Supplied data -
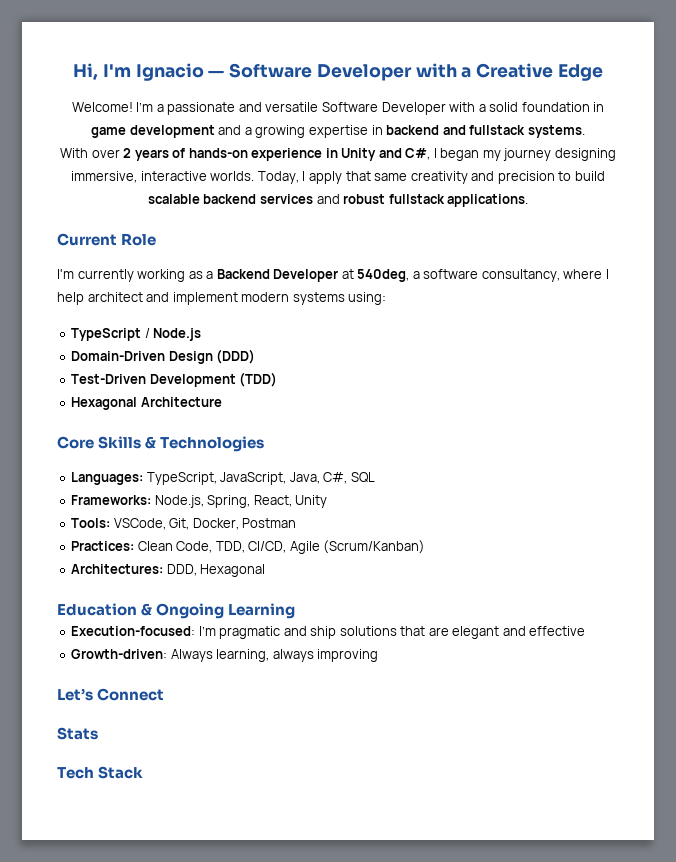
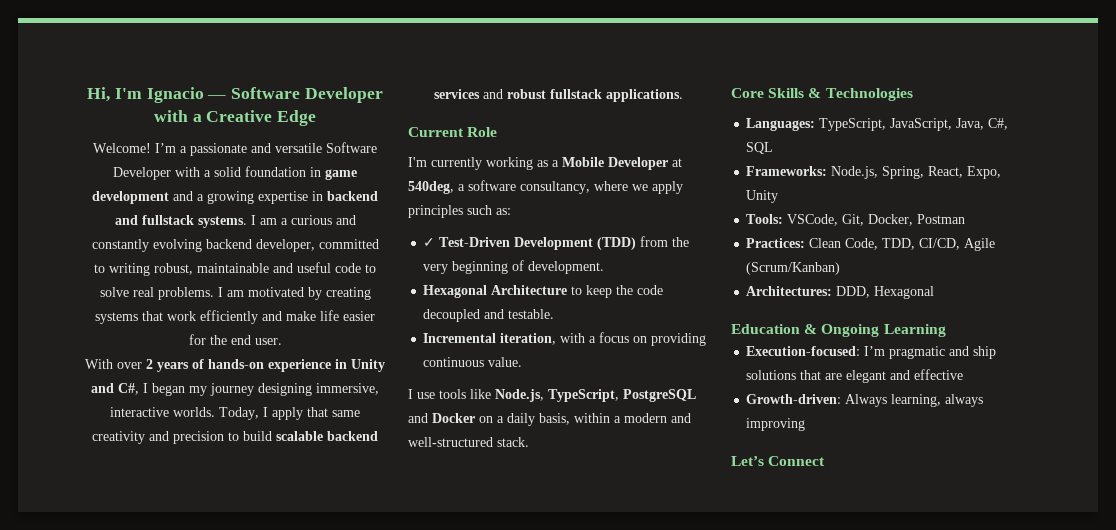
+ I am a curious and constantly evolving backend developer, committed to writing robust, maintainable and useful code to solve real problems. I am motivated by creating systems that work efficiently and make life easier for the end user.
- I'm currently working as a Backend Developer at 540deg, a software consultancy, where I help architect and implement modern systems using:
- TypeScript / Node.js
- Domain-Driven Design (DDD)
- Test-Driven Development (TDD)
- Hexagonal Architecture
+ I'm currently working as a Mobile Developer at 540deg, a software consultancy, where we apply principles such as:
+ ✓ Test-Driven Development (TDD) from the very beginning of development.
+ Hexagonal Architecture to keep the code decoupled and testable.
+ Incremental iteration, with a focus on providing continuous value.
+ I use tools like Node.js, TypeScript, PostgreSQL and Docker on a daily basis, within a modern and well-structured stack.
- Frameworks: Node.js, Spring, React, Unity
+ Frameworks: Node.js, Spring, React, Expo, Unity
- Stats
- Tech Stack

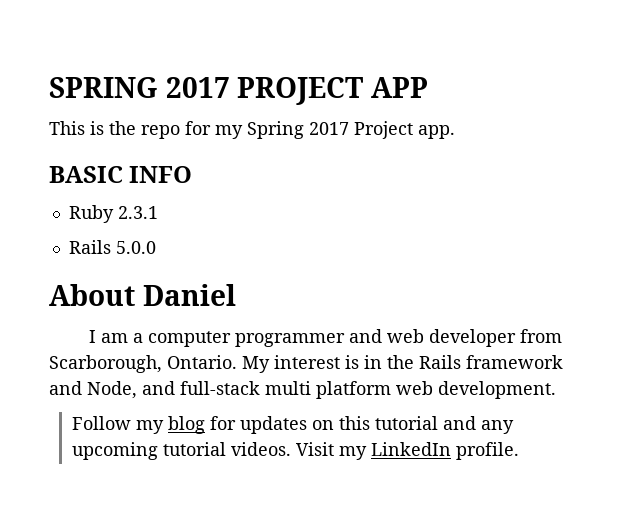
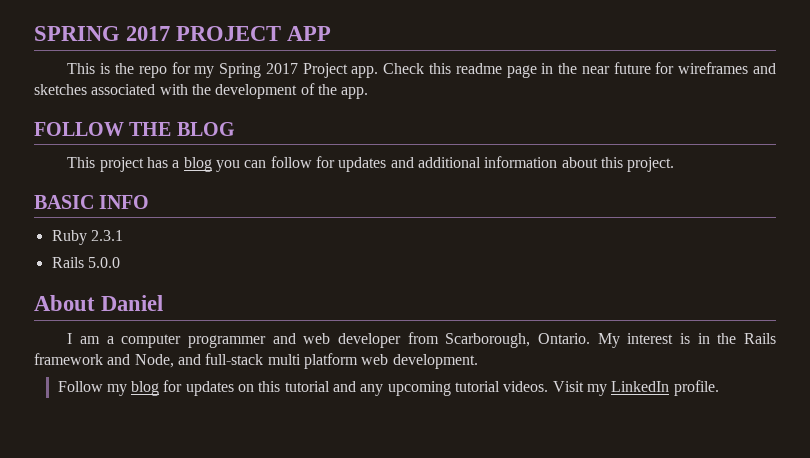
+ Check this readme page in the near future for wireframes and sketches associated with the development of the app.
+ FOLLOW THE BLOG
+ This project has a blog you can follow for updates and additional information about this project.

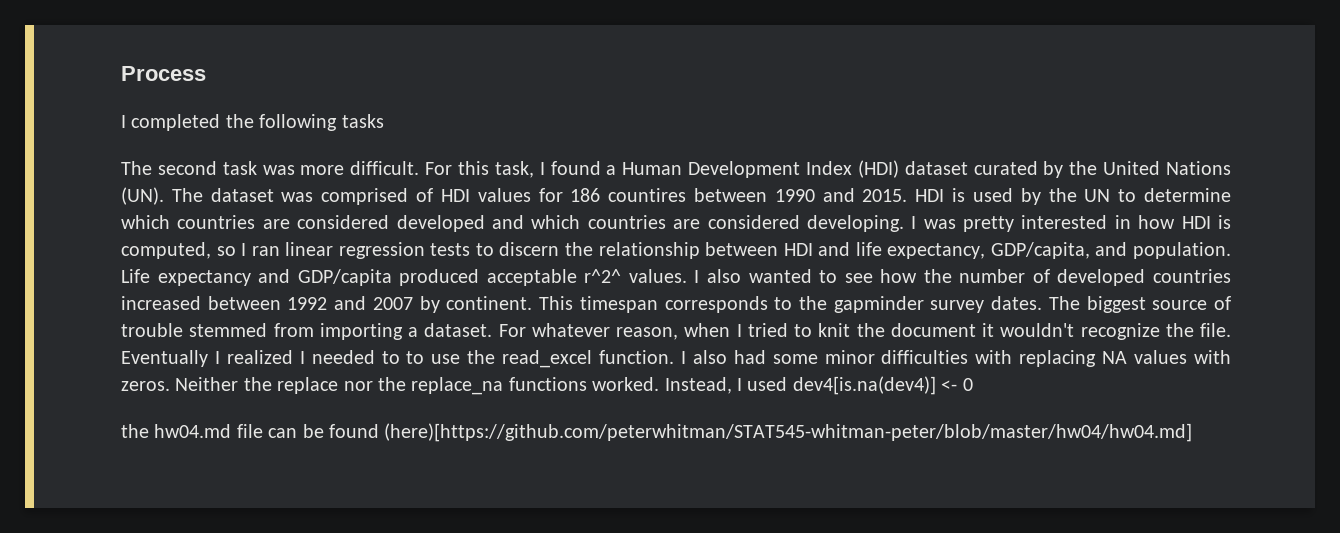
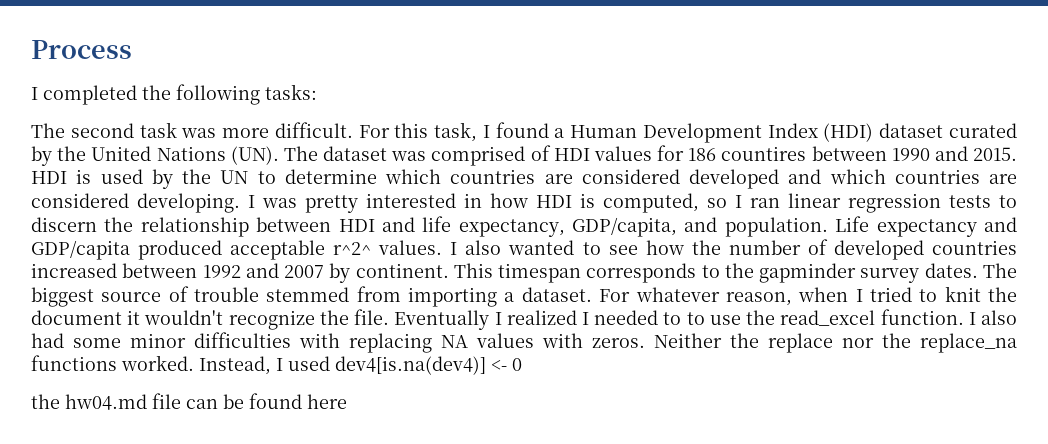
- I completed the following tasks
+ I completed the following tasks:
- the hw04.md file can be found (here)[https://github.com/peterwhitman/STAT545-whitman-peter/blob/master/hw04/hw04.md]
+ the hw04.md file can be found here

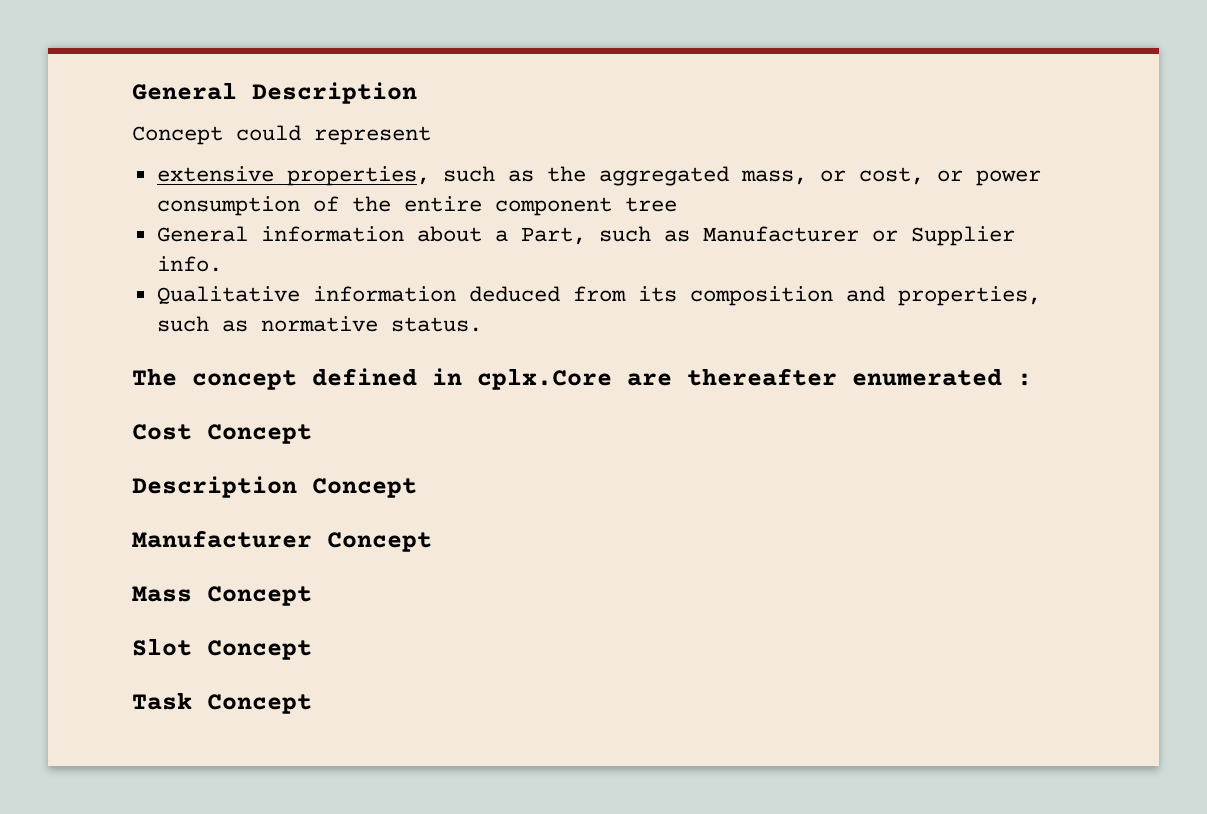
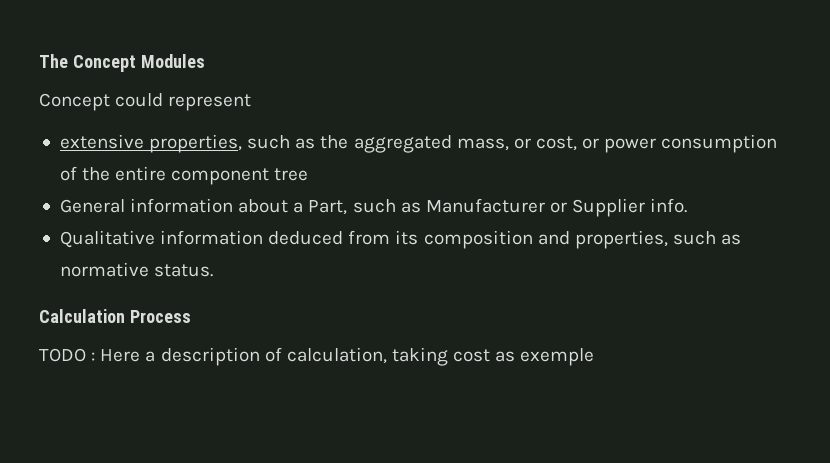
- General Description
+ The Concept Modules
- The concept defined in cplx.Core are thereafter enumerated :
- Cost Concept
- Description Concept
- Manufacturer Concept
- Mass Concept
- Slot Concept
- Task Concept
+ Calculation Process
+ TODO : Here a description of calculation, taking cost as exemple

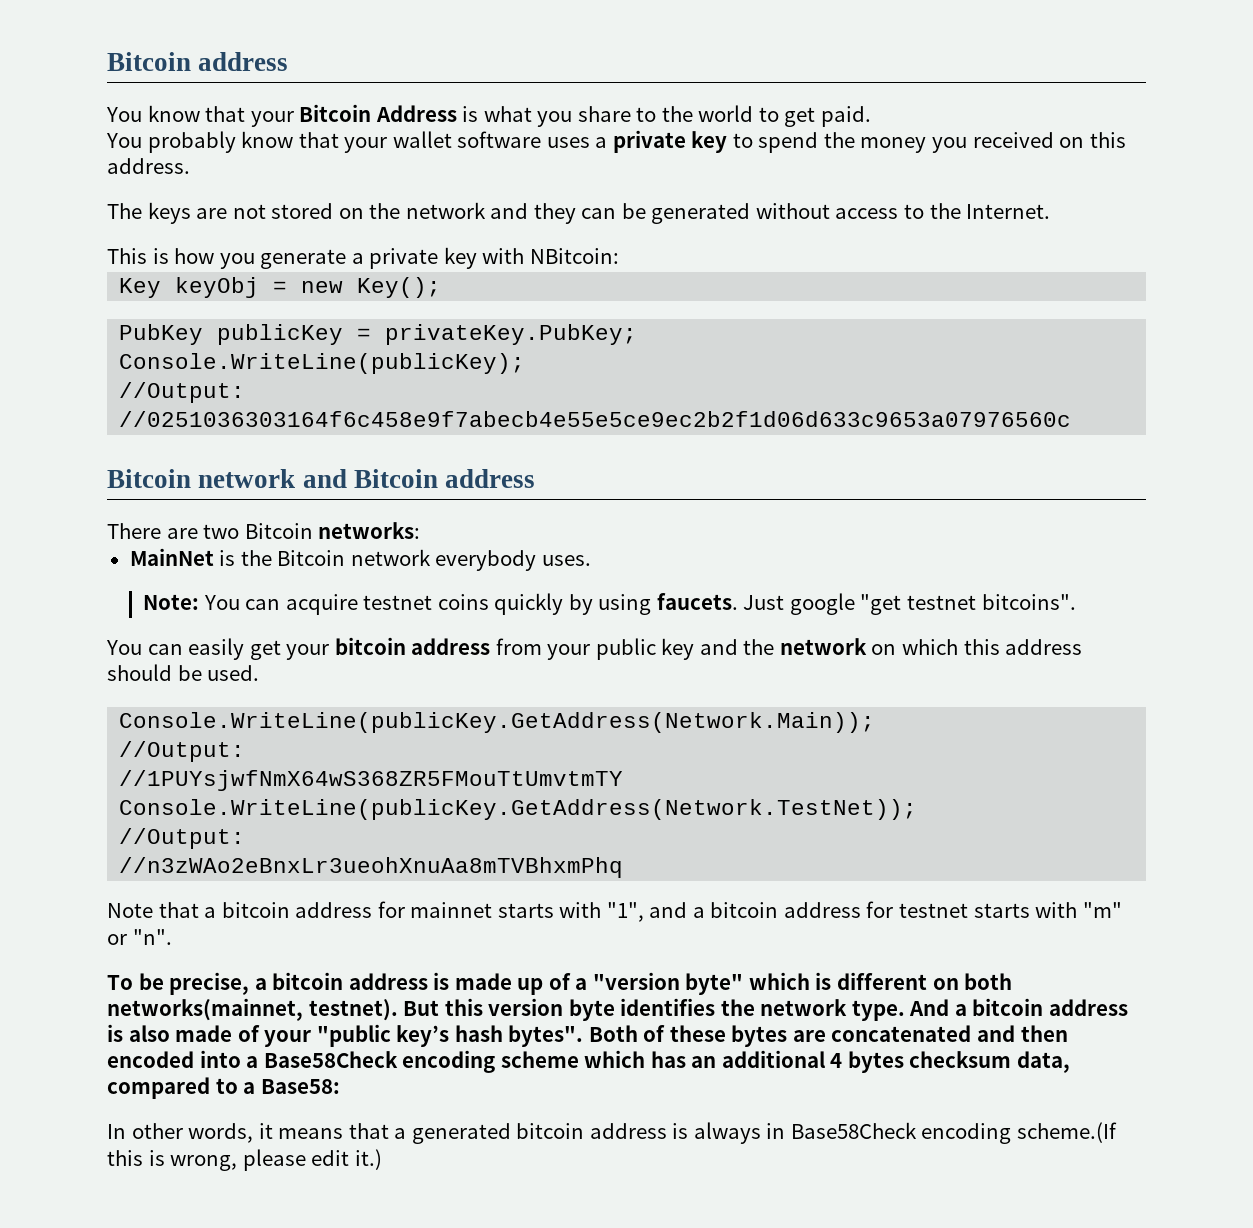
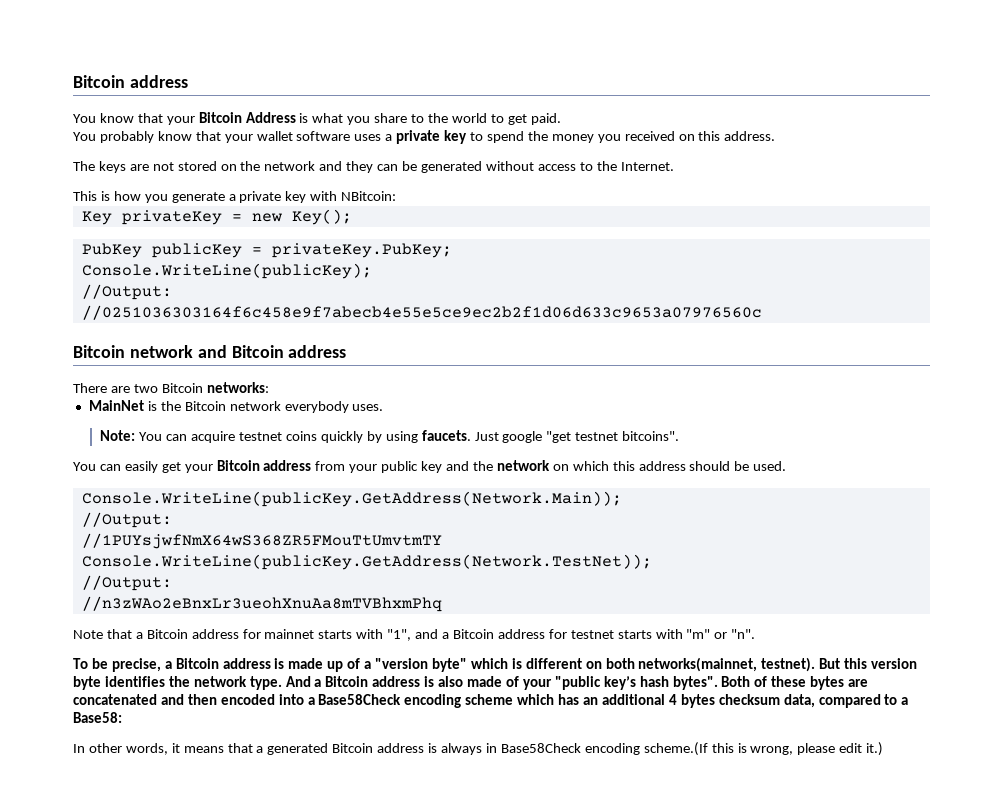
- Key keyObj = new Key();
+ Key privateKey = new Key();
- You can easily get your bitcoin address from your public key and the network on which this address should be used.
+ You can easily get your Bitcoin address from your public key and the network on which this address should be used.
- Note that a bitcoin address for mainnet starts with "1", and a bitcoin address for testnet starts with "m" or "n".
+ Note that a Bitcoin address for mainnet starts with "1", and a Bitcoin address for testnet starts with "m" or "n".
- To be precise, a bitcoin address is made up of a "version byte" which is different on both networks(mainnet, testnet).
+ To be precise, a Bitcoin address is made up of a "version byte" which is different on both networks(mainnet, testnet).
- And a bitcoin address is also made of your "public key’s hash bytes".
+ And a Bitcoin address is also made of your "public key’s hash bytes".
- In other words, it means that a generated bitcoin address is always in Base58Check encoding scheme.(If this is wrong, please edit it.)
+ In other words, it means that a generated Bitcoin address is always in Base58Check encoding scheme.(If this is wrong, please edit it.)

Problem to work on -
Scan the material above for the string "public". Copy each line that holds it.

Solution for this problem -
- You can easily get your bitcoin address from your public key and the network on which this address should be used.
+ You can easily get your Bitcoin address from your public key and the network on which this address should be used.
- And a bitcoin address is also made of your "public key’s hash bytes".
+ And a Bitcoin address is also made of your "public key’s hash bytes".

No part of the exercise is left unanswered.